* **Web page edit records**:
------------------------------
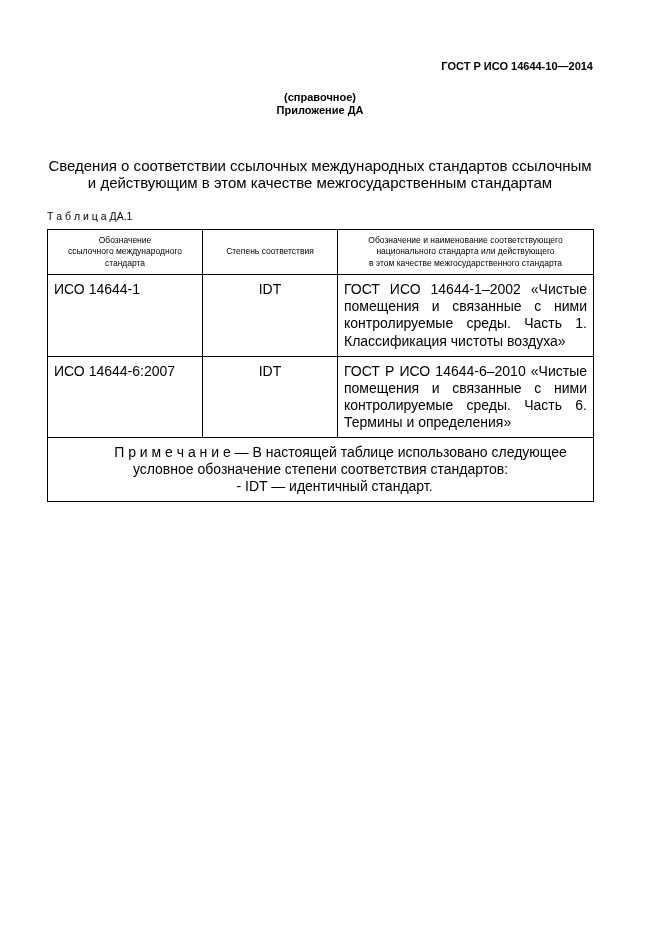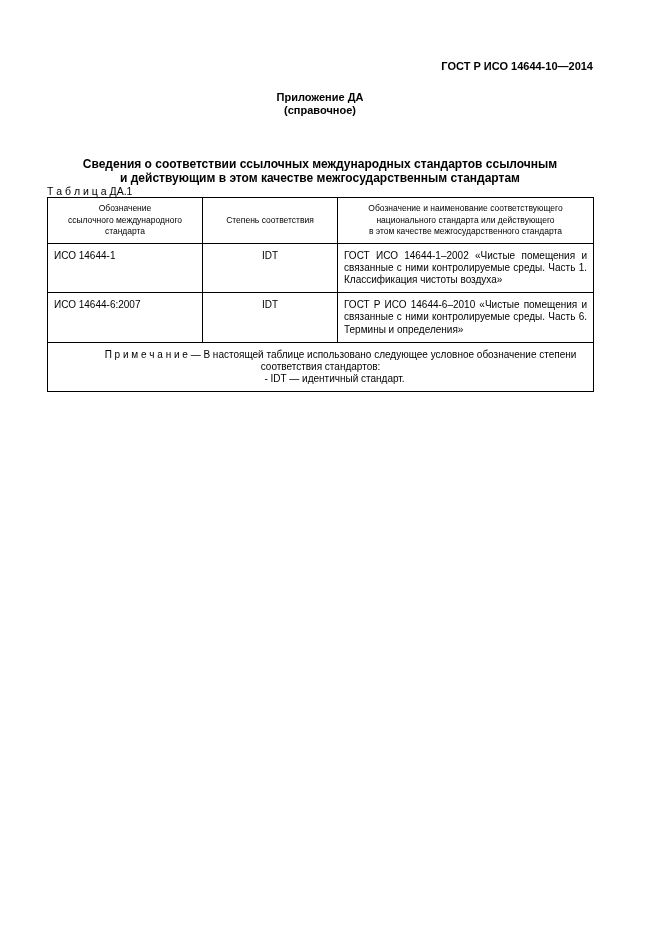--- a/index.html
+++ b/index.html
@@ -95,8 +95,8 @@
     <div class="header-right">ГОСТ Р ИСО 14644-10—2014</div>
 
     <div class="appendix">
+      <div>(справочное)</div>
       <div>Приложение ДА</div>
-      <div>(справочное)</div>
     </div>
 
     <div class="main-heading">

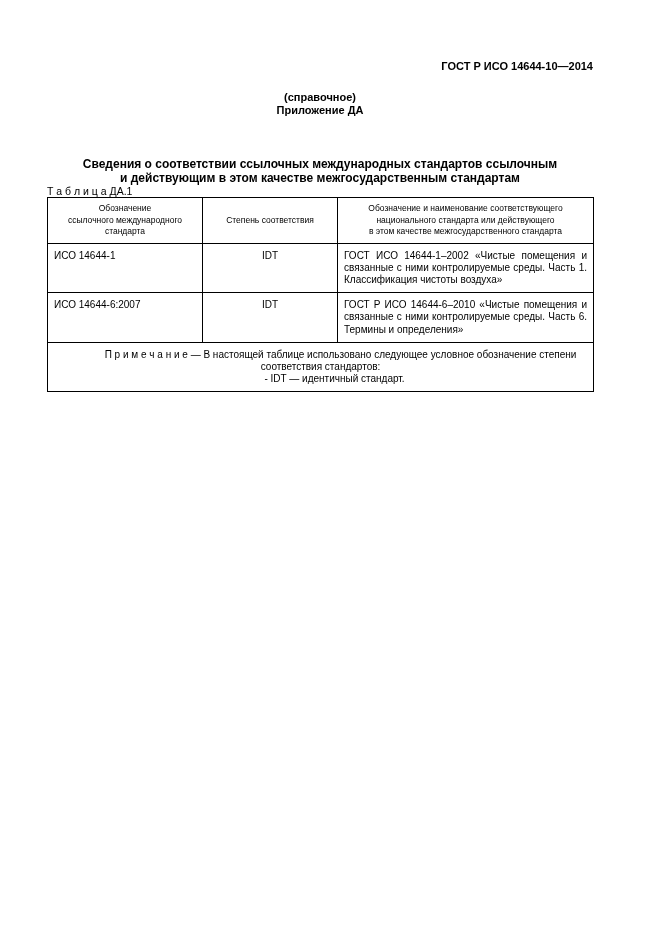--- a/index.html
+++ b/index.html
@@ -33,8 +33,8 @@
   .main-heading {
     margin-top: 42px;
     text-align: center;
-    font-size: 12px;
-    font-weight: bold;
+    font-size: 15px;
+    font-weight: normal;
     line-height: 1.12;
   }
   .table-label {

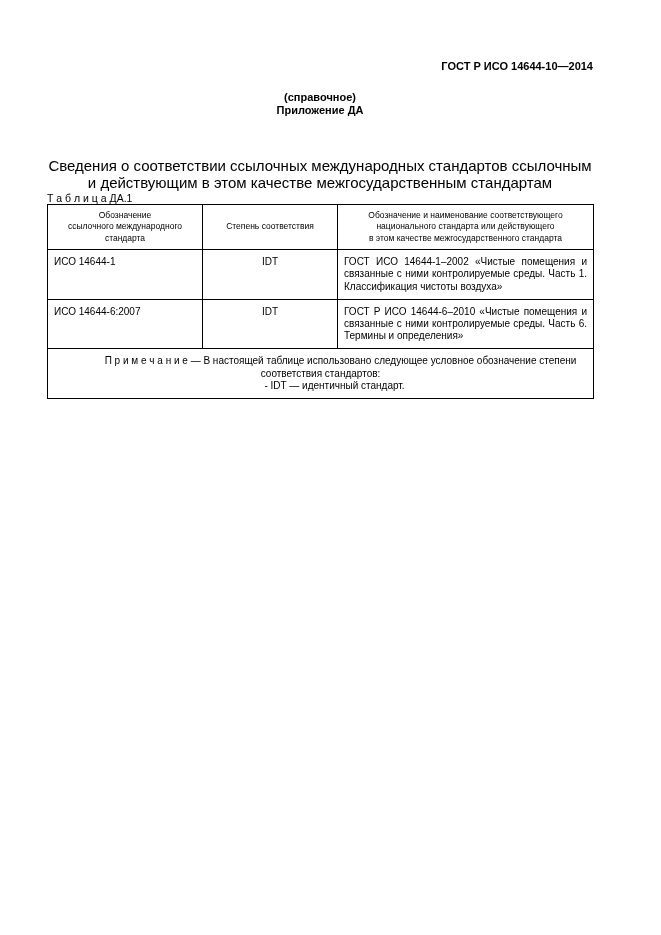--- a/index.html
+++ b/index.html
@@ -38,7 +38,7 @@
     line-height: 1.12;
   }
   .table-label {
-    margin-top: 0;
+    margin-top: 18px;
     font-size: 10.5px;
   }
   table.std {

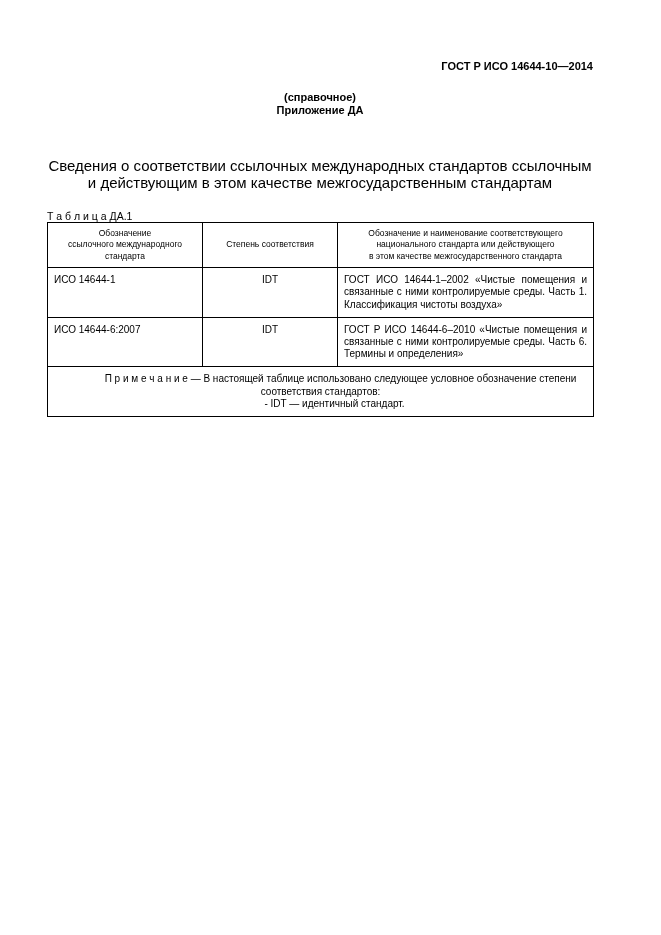--- a/index.html
+++ b/index.html
@@ -42,7 +42,7 @@
     font-size: 10.5px;
   }
   table.std {
-    margin-top: 0;
+    margin-top: 7px;
     width: 546px;
     border-collapse: collapse;
     table-layout: fixed;

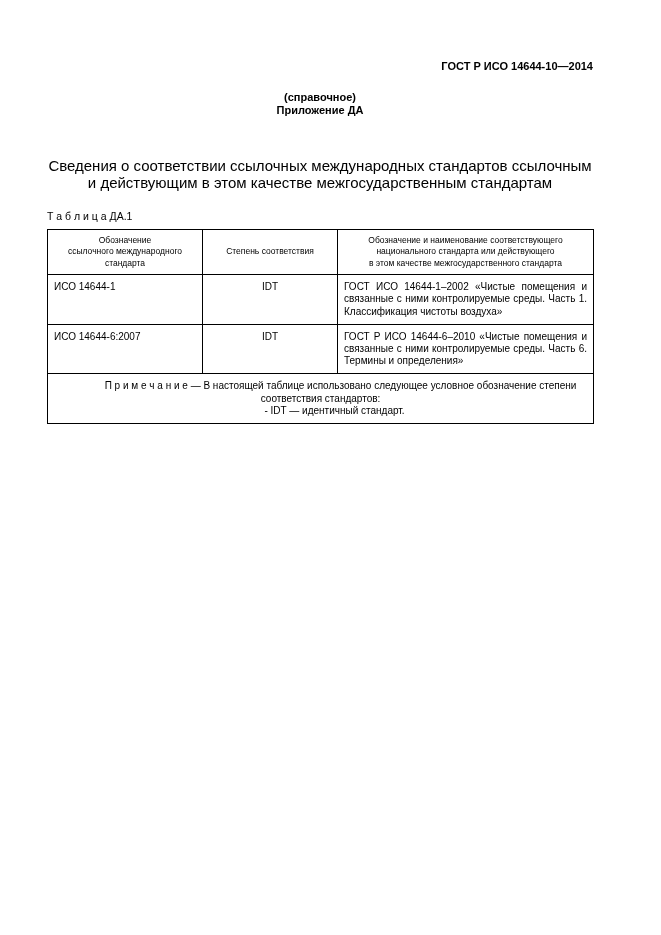--- a/index.html
+++ b/index.html
@@ -60,7 +60,7 @@
     white-space: pre-line;
   }
   table.std td {
-    font-size: 10px;
+    font-size: 14px;
     line-height: 1.22;
     vertical-align: top;
     padding: 6px 6px 6px 6px;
------------------------------
* **Task details**: Give back the data exactly, with no images.

* **Output of the task**:
--- a/index.html
+++ b/index.html
@@ -95,8 +95,8 @@
     <div class="header-right">ГОСТ Р ИСО 14644-10—2014</div>
 
     <div class="appendix">
+      <div>(справочное)</div>
       <div>Приложение ДА</div>
-      <div>(справочное)</div>
     </div>
 
     <div class="main-heading">

--- a/index.html
+++ b/index.html
@@ -33,8 +33,8 @@
   .main-heading {
     margin-top: 42px;
     text-align: center;
-    font-size: 12px;
-    font-weight: bold;
+    font-size: 15px;
+    font-weight: normal;
     line-height: 1.12;
   }
   .table-label {

--- a/index.html
+++ b/index.html
@@ -38,7 +38,7 @@
     line-height: 1.12;
   }
   .table-label {
-    margin-top: 0;
+    margin-top: 18px;
     font-size: 10.5px;
   }
   table.std {

--- a/index.html
+++ b/index.html
@@ -42,7 +42,7 @@
     font-size: 10.5px;
   }
   table.std {
-    margin-top: 0;
+    margin-top: 7px;
     width: 546px;
     border-collapse: collapse;
     table-layout: fixed;

--- a/index.html
+++ b/index.html
@@ -60,7 +60,7 @@
     white-space: pre-line;
   }
   table.std td {
-    font-size: 10px;
+    font-size: 14px;
     line-height: 1.22;
     vertical-align: top;
     padding: 6px 6px 6px 6px;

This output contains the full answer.